▶ [Exercise brief]: From the records, return each line that has the word "通过类型安全的Rust函数替代易出错的裸常量操作和内联汇编" in it.

▶ [The data]:
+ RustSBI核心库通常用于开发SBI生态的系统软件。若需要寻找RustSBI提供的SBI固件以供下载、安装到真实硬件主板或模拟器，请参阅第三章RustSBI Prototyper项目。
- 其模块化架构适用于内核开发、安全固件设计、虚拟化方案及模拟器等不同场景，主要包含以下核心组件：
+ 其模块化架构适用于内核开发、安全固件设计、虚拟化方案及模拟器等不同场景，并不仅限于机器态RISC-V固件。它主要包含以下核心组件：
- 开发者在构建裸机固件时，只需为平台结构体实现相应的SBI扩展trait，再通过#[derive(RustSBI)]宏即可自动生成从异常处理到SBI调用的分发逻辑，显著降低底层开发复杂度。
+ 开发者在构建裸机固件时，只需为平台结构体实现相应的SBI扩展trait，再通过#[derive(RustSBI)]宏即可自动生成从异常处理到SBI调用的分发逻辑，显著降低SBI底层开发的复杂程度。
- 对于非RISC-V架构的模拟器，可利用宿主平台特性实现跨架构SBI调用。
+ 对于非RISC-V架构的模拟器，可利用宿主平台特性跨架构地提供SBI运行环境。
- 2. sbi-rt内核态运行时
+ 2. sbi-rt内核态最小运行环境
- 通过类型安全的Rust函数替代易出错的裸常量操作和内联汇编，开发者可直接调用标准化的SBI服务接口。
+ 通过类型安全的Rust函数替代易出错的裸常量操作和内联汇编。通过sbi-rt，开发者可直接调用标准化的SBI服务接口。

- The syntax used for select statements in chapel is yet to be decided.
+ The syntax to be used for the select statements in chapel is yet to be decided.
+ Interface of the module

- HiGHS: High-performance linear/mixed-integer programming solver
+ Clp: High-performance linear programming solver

▶ [Expected answer]:
- 通过类型安全的Rust函数替代易出错的裸常量操作和内联汇编，开发者可直接调用标准化的SBI服务接口。
+ 通过类型安全的Rust函数替代易出错的裸常量操作和内联汇编。通过sbi-rt，开发者可直接调用标准化的SBI服务接口。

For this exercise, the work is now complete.